> **WHAT YOU WILL DO**
Your task is to copy each line of the records that includes the string "color".

[DATA — start]

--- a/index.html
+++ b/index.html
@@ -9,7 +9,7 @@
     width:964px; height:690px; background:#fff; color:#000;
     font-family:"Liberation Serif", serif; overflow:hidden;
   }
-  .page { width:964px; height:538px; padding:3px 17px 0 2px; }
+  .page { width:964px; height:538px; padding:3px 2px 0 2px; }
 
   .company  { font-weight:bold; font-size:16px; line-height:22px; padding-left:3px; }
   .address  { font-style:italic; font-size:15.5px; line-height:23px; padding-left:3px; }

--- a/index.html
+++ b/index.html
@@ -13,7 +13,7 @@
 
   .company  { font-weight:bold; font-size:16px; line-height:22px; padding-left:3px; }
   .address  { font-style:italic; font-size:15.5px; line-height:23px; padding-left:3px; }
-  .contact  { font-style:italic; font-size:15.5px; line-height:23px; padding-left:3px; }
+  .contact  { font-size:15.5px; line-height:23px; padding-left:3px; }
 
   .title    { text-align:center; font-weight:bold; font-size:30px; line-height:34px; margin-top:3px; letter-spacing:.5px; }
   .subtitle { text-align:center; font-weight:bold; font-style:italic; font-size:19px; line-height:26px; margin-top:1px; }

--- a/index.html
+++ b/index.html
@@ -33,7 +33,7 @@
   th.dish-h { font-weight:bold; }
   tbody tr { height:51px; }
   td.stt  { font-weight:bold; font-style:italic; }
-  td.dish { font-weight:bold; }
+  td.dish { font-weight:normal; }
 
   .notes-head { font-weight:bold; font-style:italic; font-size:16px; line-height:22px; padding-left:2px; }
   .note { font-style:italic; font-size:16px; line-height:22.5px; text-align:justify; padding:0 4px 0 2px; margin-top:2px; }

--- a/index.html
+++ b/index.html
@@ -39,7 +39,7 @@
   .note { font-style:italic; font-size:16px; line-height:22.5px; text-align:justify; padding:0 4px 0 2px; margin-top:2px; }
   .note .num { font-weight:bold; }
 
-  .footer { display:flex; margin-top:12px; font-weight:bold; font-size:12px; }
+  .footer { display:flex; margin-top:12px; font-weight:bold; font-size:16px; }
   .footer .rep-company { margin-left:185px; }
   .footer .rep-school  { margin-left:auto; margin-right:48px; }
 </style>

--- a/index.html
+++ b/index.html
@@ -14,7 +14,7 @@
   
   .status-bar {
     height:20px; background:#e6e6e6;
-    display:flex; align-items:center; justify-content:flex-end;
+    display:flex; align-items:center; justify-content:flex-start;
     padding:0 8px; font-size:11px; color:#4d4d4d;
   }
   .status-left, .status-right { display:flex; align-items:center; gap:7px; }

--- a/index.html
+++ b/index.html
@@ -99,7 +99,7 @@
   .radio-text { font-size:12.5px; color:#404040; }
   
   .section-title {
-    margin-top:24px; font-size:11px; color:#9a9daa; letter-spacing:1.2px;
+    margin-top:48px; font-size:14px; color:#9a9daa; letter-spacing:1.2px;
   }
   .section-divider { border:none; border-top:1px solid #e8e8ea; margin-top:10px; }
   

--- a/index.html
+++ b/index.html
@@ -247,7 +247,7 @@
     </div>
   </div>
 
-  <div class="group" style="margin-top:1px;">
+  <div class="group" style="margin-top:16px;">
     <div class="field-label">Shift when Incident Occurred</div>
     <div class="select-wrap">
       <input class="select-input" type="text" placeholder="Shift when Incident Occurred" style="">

[DATA — finish]

> **RESPONSE FOR THIS EXERCISE**
     width:964px; height:690px; background:#fff; color:#000;
     padding:0 8px; font-size:11px; color:#4d4d4d;
   .radio-text { font-size:12.5px; color:#404040; }
-    margin-top:24px; font-size:11px; color:#9a9daa; letter-spacing:1.2px;
+    margin-top:48px; font-size:14px; color:#9a9daa; letter-spacing:1.2px;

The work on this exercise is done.